Focus: the standard mutation operators, the mutation score, how to read a tool's report, and turning survivors into assertions.

At the junior tier you saw the core trade: coverage proves execution, mutation proves testing. Now you'll work with the machinery. You'll learn the full set of standard mutation operators and what each probes, compute and interpret the mutation score, read an actual PIT (Java) and Stryker (JS/TS) report line by line, and understand the structural fact that coverage is a hard ceiling on your mutation score.

The goal at this tier is fluency: given a mutation report with a column of survivors, you can look at each one and immediately know what assertion is missing.


Prerequisites

  • Comfortable writing unit tests with strong assertions (see Unit Testing — Middle).
  • You've read a coverage report and understand line vs branch coverage (Code Coverage).
  • You've done the junior tier: killed vs survived, what a mutant is.
  • Basic familiarity with one of: Maven/Gradle (Java), npm (JS/TS), pytest (Python).

Glossary

Term Meaning
Mutation operator A transformation rule that generates a mutant from source code.
Mutation score killed ÷ (total mutants − equivalent mutants). The headline metric.
Test strength Stryker's name for mutation score over covered code only.
No coverage A mutant on a line no test even executes — counts as "not killed."
Timed out A mutant that caused an infinite loop; counted as killed (the test "noticed").
Equivalent mutant A mutant whose behavior is identical to the original — impossible to kill (see senior tier).
PIT / Pitest The leading JVM mutation-testing tool.
Stryker The leading mutation tool for JS/TS, C#, and Scala.

Core Concept 1 — The Mutation Operators in Full

Mutation operators are deliberately small, because real bugs are small. Each one models a category of human error. Here are the standard families with what each probes:

Operator Example What a survivor reveals
Conditional boundary a < ba <= b You never tested the edge of the range (off-by-one).
Negate conditional a == ba != b You never exercised both branches with distinguishing inputs.
Math / arithmetic a + ba - b, */ You never checked the computed value, only that it returned.
Increment i++i-- Loop/counter behavior is unverified.
Return value return xreturn null/0/"" The caller never asserts on what comes back.
Void method call removal log.write(e)(deleted) A side effect (logging, persisting, notifying) is unverified.
Constant / literal 0.91.0, 100101 A magic value isn't pinned by any assertion.
Boolean return truereturn false A flag/predicate result isn't checked.
Negation -xx Sign handling is untested.

PIT groups these into mutator sets: DEFAULTS (a safe, low-noise set) and STRONGER / ALL (more operators, more mutants, more noise). Stryker has a similar configurable mutator list. Starting with defaults keeps the report readable.
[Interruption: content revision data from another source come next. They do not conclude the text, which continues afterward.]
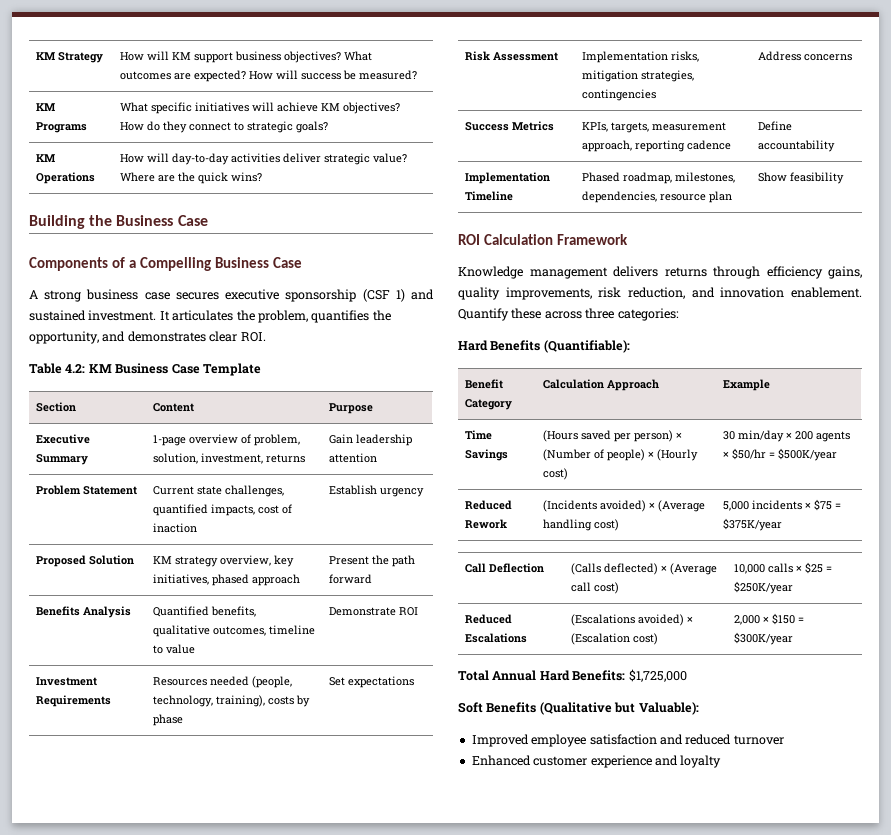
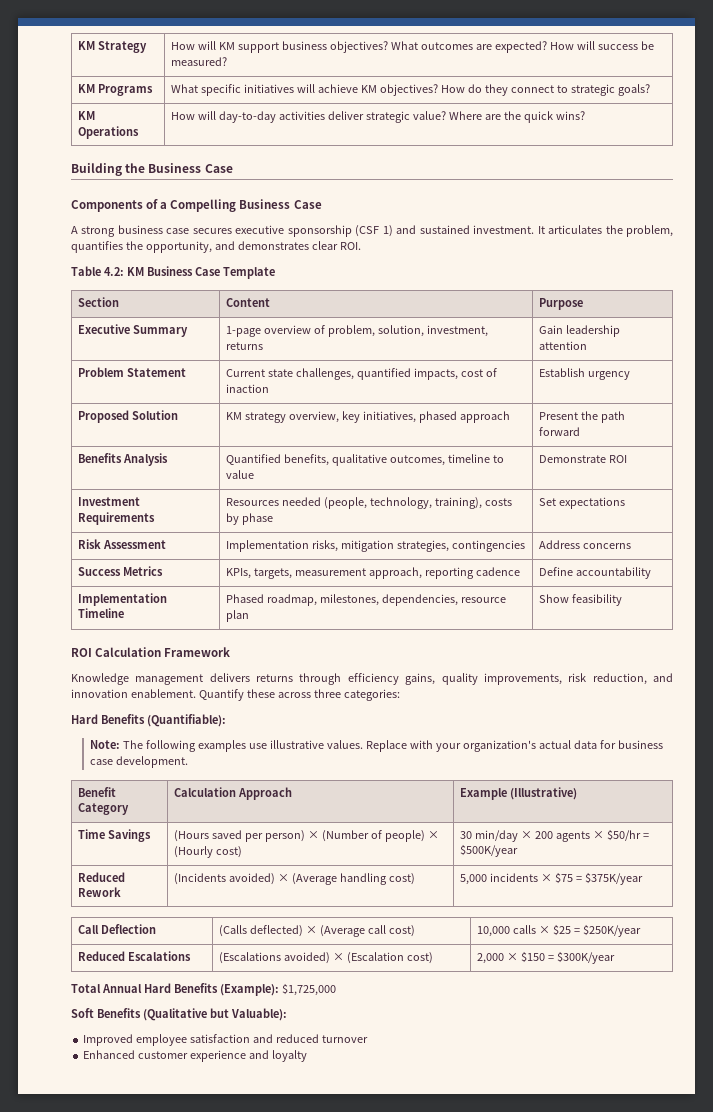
+ Note: The following examples use illustrative values. Replace with your organization's actual data for business case development.
- Benefit Category | Calculation Approach | Example
+ Benefit Category | Calculation Approach | Example (Illustrative)
- Total Annual Hard Benefits: $1,725,000
+ Total Annual Hard Benefits (Example): $1,725,000

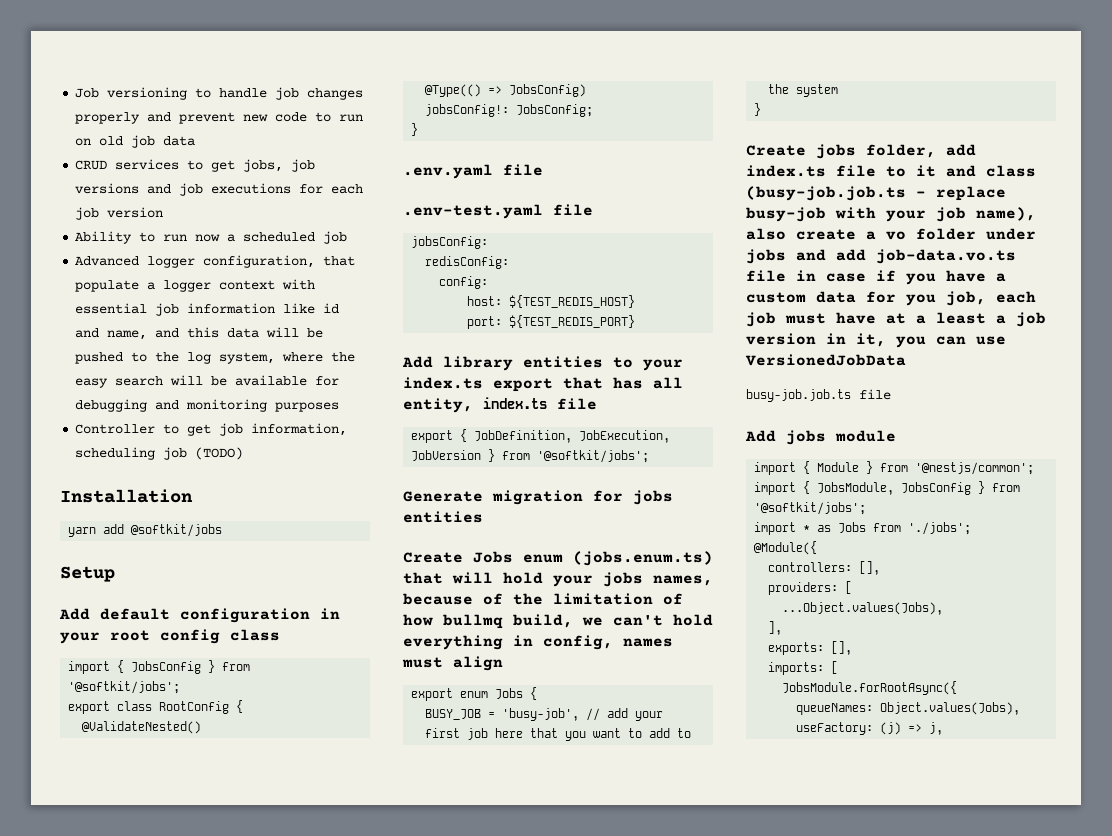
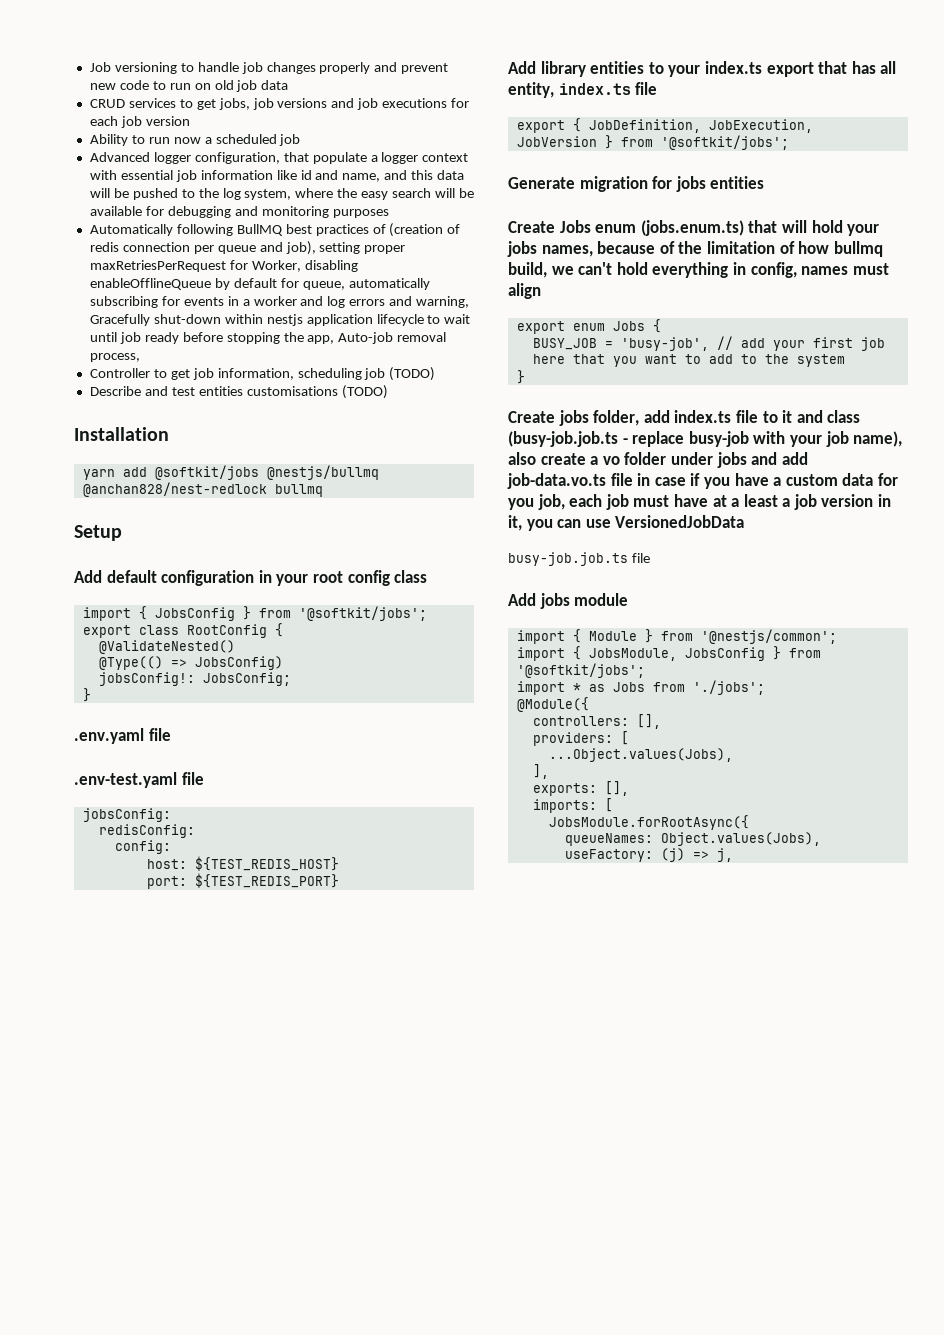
+ Automatically following BullMQ best practices of (creation of redis connection per queue and job), setting proper maxRetriesPerRequest for Worker, disabling enableOfflineQueue by default for queue, automatically subscribing for events in a worker and log errors and warning, Gracefully shut-down within nestjs application lifecycle to wait until job ready before stopping the app, Auto-job removal process,
+ Describe and test entities customisations (TODO)
- yarn add @softkit/jobs
+ yarn add @softkit/jobs @nestjs/bullmq @anchan828/nest-redlock bullmq

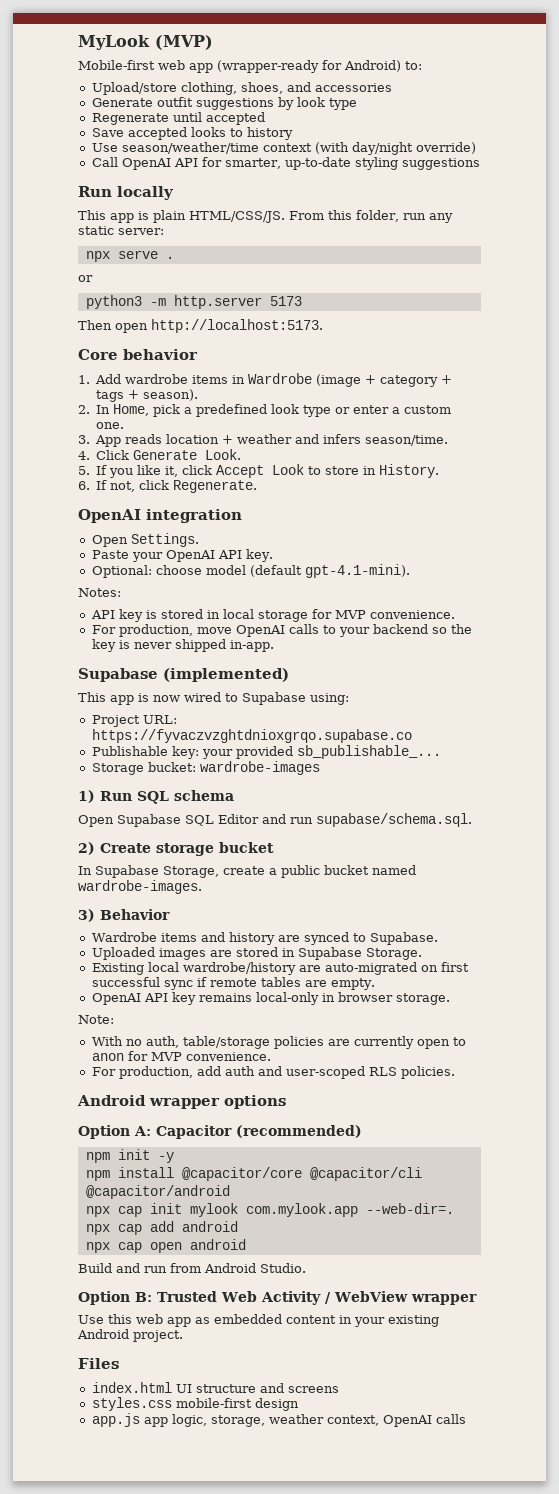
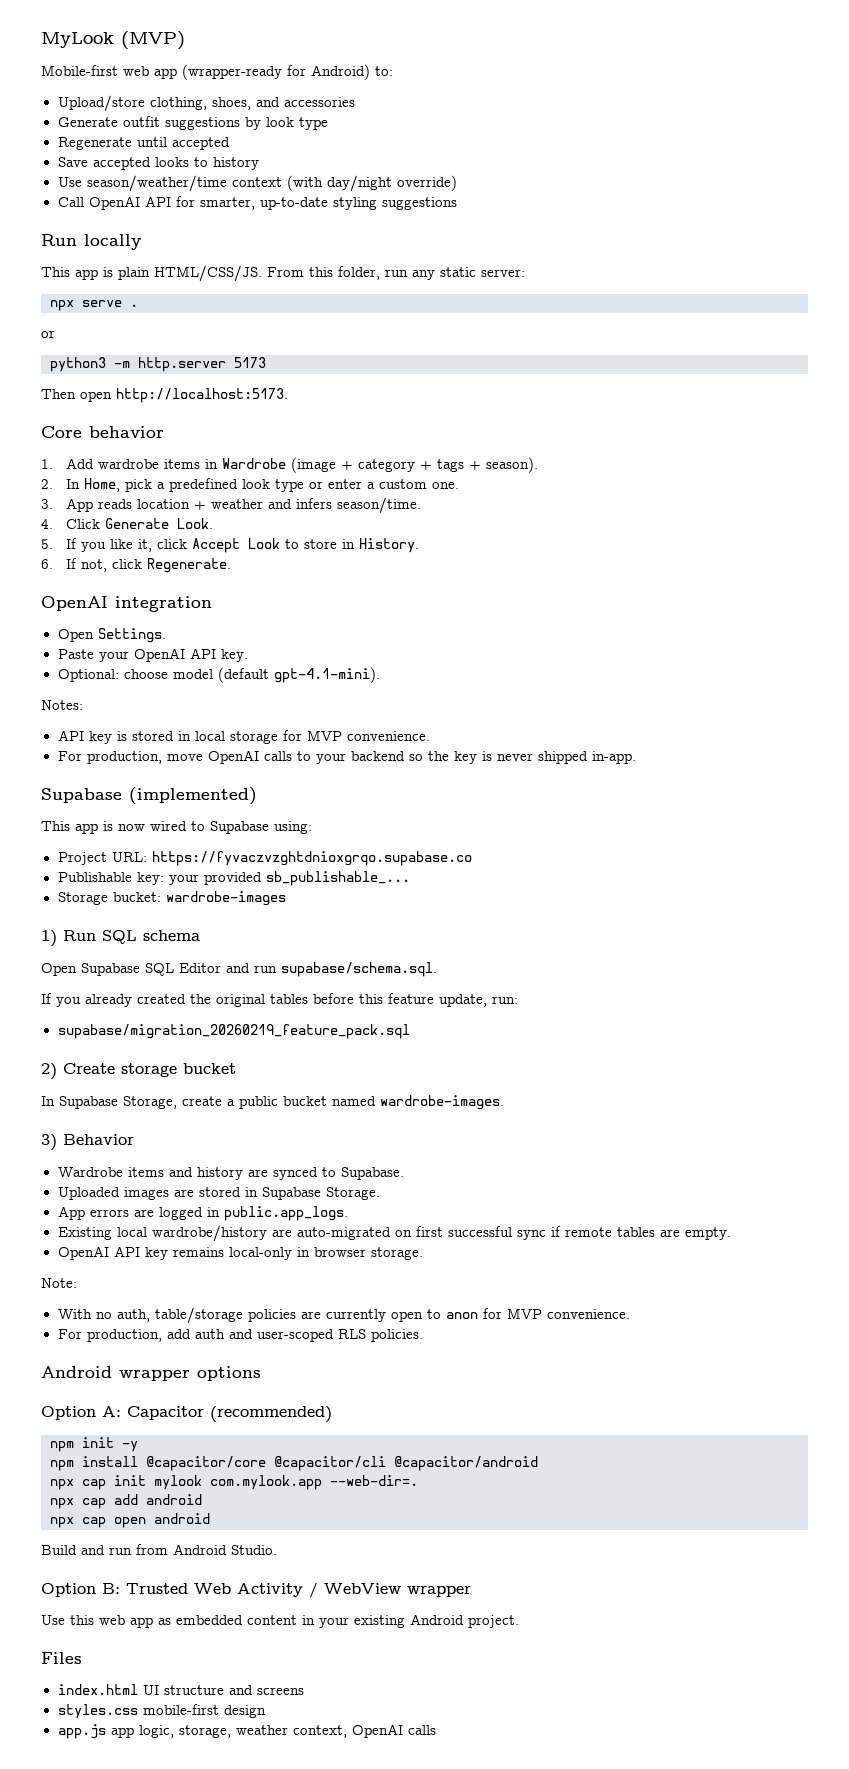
+ If you already created the original tables before this feature update, run:
+ supabase/migration_20260219_feature_pack.sql
+ App errors are logged in public.app_logs.

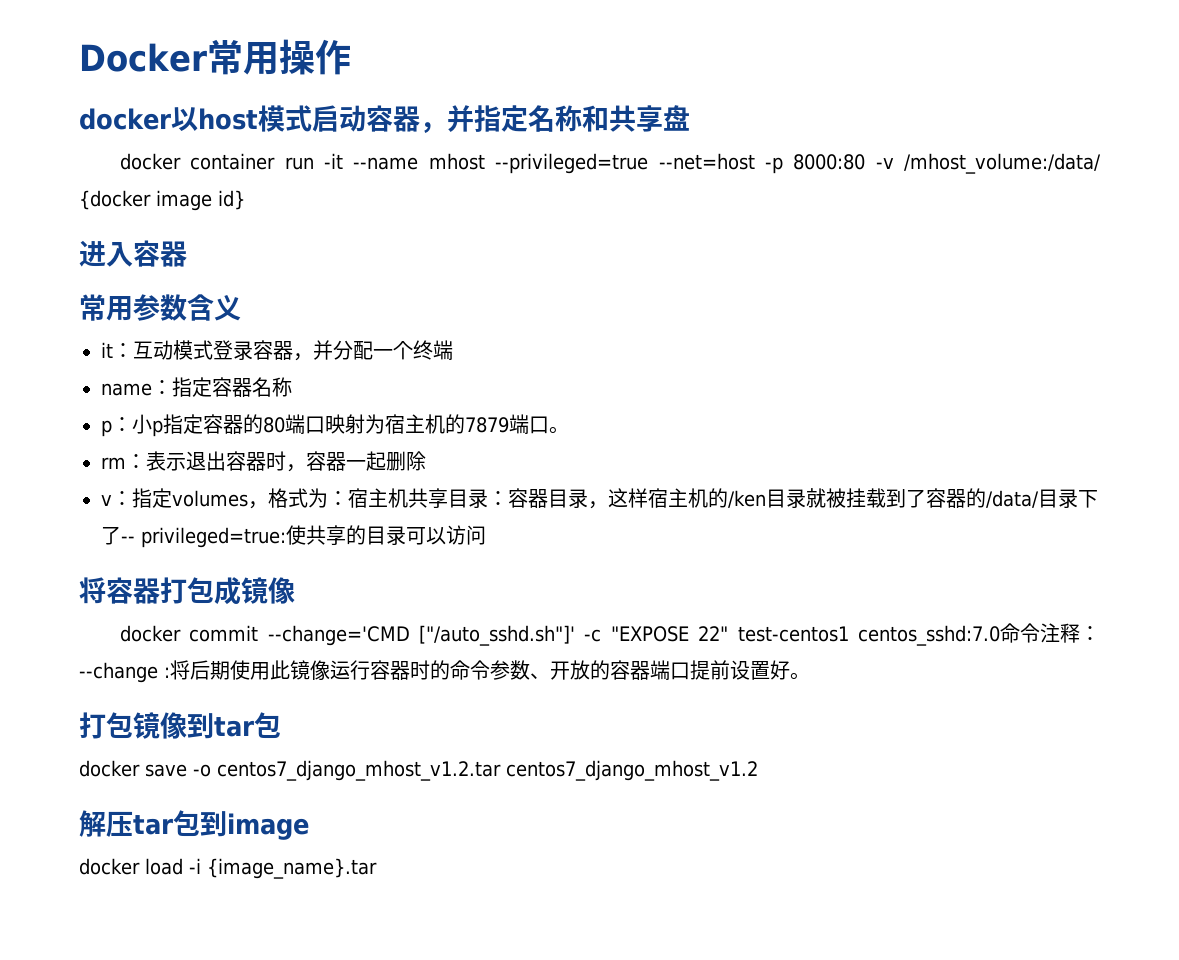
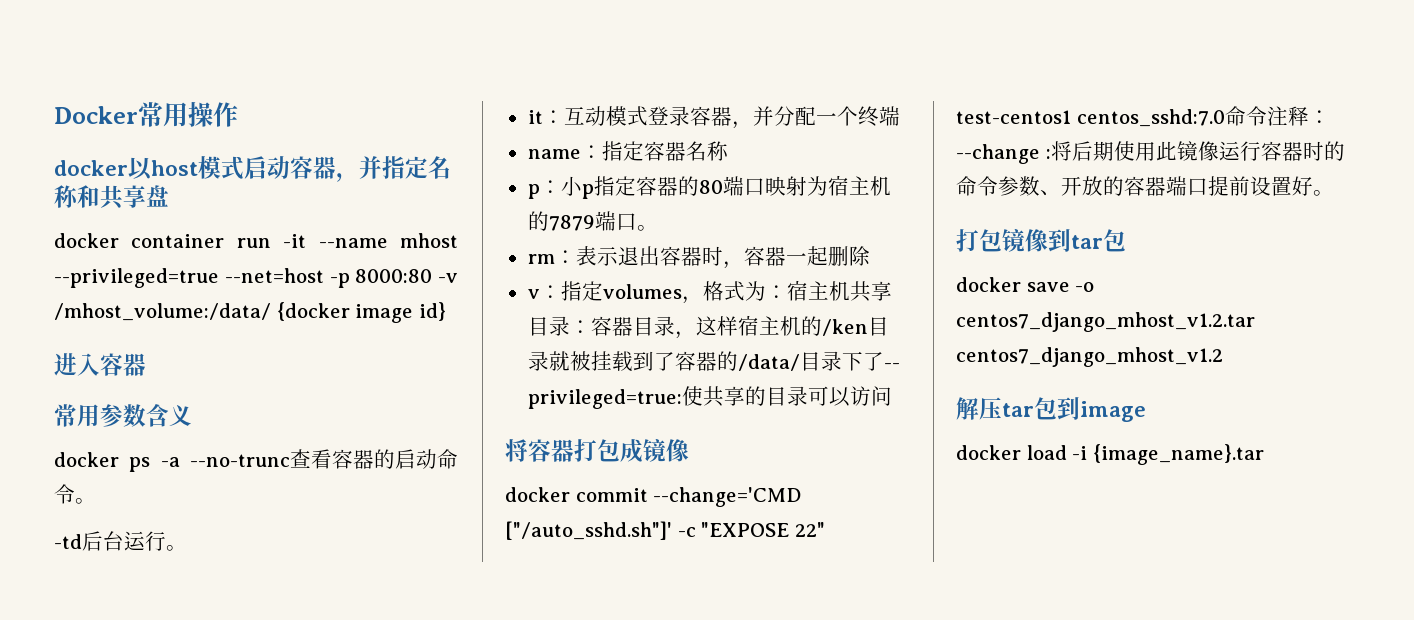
+ docker ps -a --no-trunc查看容器的启动命令。
+ -td后台运行。

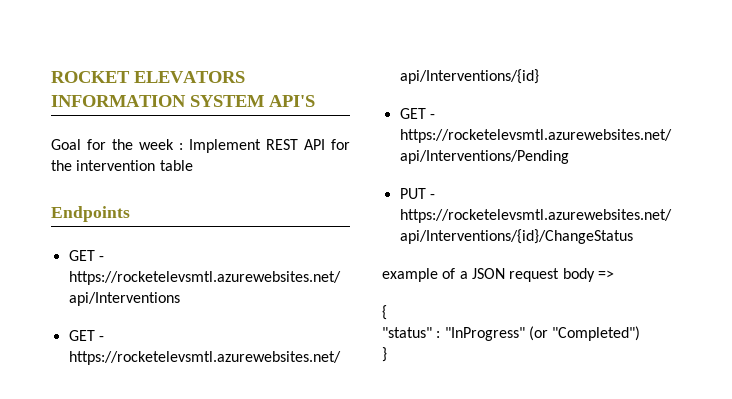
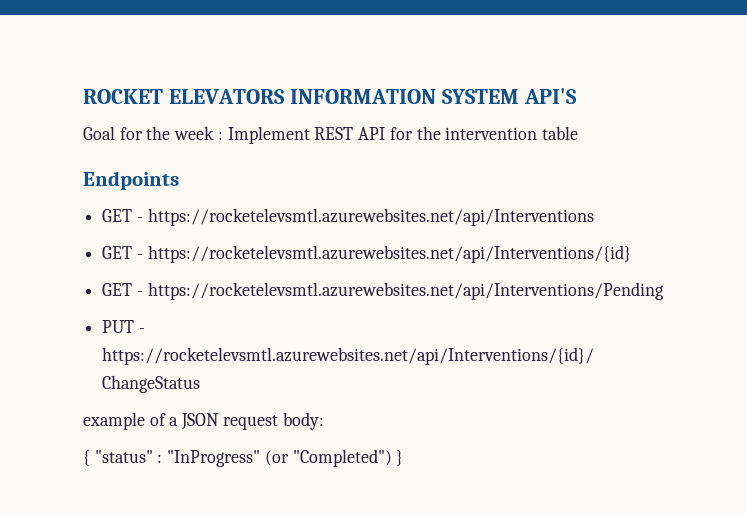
- example of a JSON request body =>
+ example of a JSON request body:
- {
- "status" : "InProgress" (or "Completed")
- }
+ { "status" : "InProgress" (or "Completed") }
A useful habit: when you see a survivor, name its operator. "Surviving boundary mutant" immediately tells you to add an edge-case test; "surviving void-call removal" tells you to assert a side effect.


Core Concept 2 — Mutation Score vs Coverage

The mutation score is:

                 mutants killed
score = ───────────────────────────────────
        total mutants − equivalent mutants

It looks like a coverage number, but it answers a fundamentally different question.

Coverage Mutation score
Measures Did the line execute? Would a test fail if the line were wrong?
Can be gamed by Calling code with no assertions Almost nothing — you must assert real behavior
A high value means Code ran during tests Code is genuinely protected
Typical "good" value 80–90%+ 60–80% is strong; depends on module
100% is... Often achievable Neither achievable nor the goal (equivalent mutants)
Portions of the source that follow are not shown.